Cyphia digitata
- Conservation status: Least Concern (SANBI Red List)

Scientific classification
- Kingdom: Plantae
- Clade: Tracheophytes
- Clade: Angiosperms
- Clade: Eudicots
- Clade: Asterids
- Order: Asterales
- Family: Campanulaceae
- Genus: Cyphia
- Species: C. digitata
- Binomial name: Cyphia digitata (Thunb.) Willd.

= Cyphia digitata =

- Authority: (Thunb.) Willd.
- Conservation status: LC

Species of climbing Fynbos plant

Cyphia digitata is a species of flowering plant in the genus Cyphia, endemic to the Western Cape.

==Description==
Cyphia digitata is a twining climber, with an underground tuber.

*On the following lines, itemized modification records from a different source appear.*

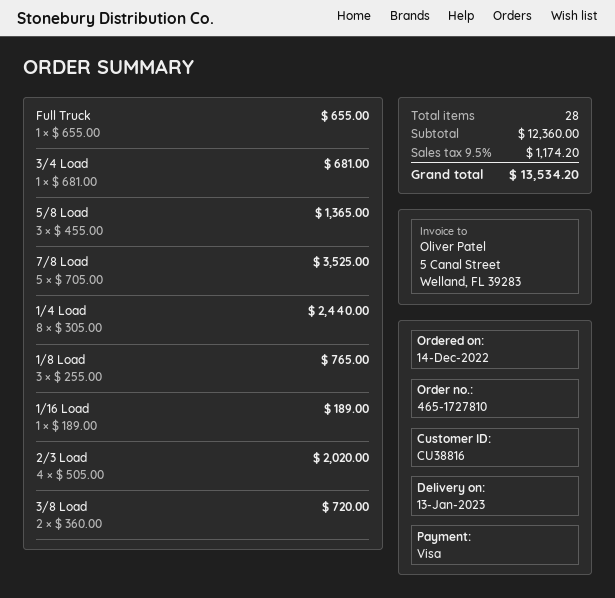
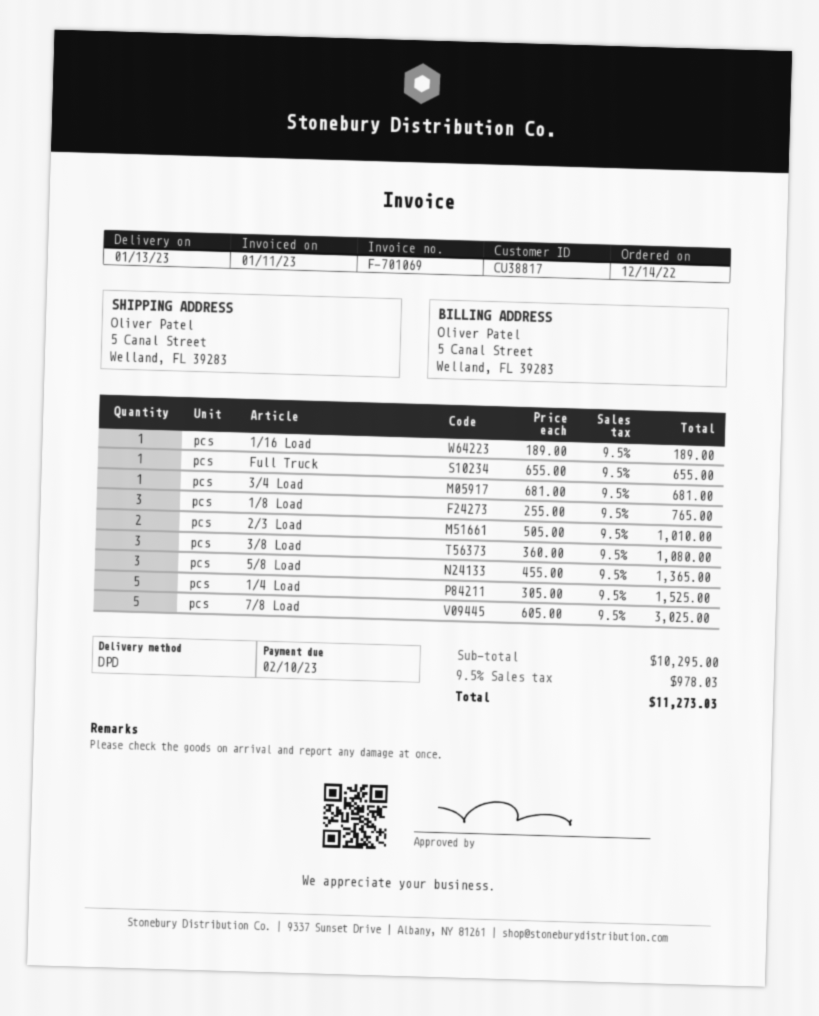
customer number: CU38816 -> CU38817
7/8 Load: 5 x 705.00 = 3525.00 -> 5 x 605.00 = 3025.00
1/4 Load: 8 x 305.00 = 2440.00 -> 5 x 305.00 = 1525.00
2/3 Load: 4 x 505.00 = 2020.00 -> 2 x 505.00 = 1010.00
3/8 Load: 2 x 360.00 = 720.00 -> 3 x 360.00 = 1080.00
subtotal: 12360.00 -> 10295.00
tax: 9.5% = 1174.20 -> 9.5% = 978.03
total: 13534.20 -> 11273.03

The leaves along the stems are sessile or near-sessile, digitate (divided into 3-7 lobes) with segments that are linear(-lanceolate) and often slightly denticulate. Higher up on the stems the leaves transition into leaf-like 3-5 lobed bracts. At the base of the stems, against the ground, there are sometimes much broader leaves.

The flower shape is bilabiate, with the corolla tube divided entirely into two (three petals curved upwards, two down). The stamens are relatively long for the genus, 5-9mm. The flower colour is white or a light purple-cream. There are usually some purple spots on the inside of the petals.

It is closely related to, and often confused with, other southern Cape species such as Cyphia volubilis and Cyphia sylvatica.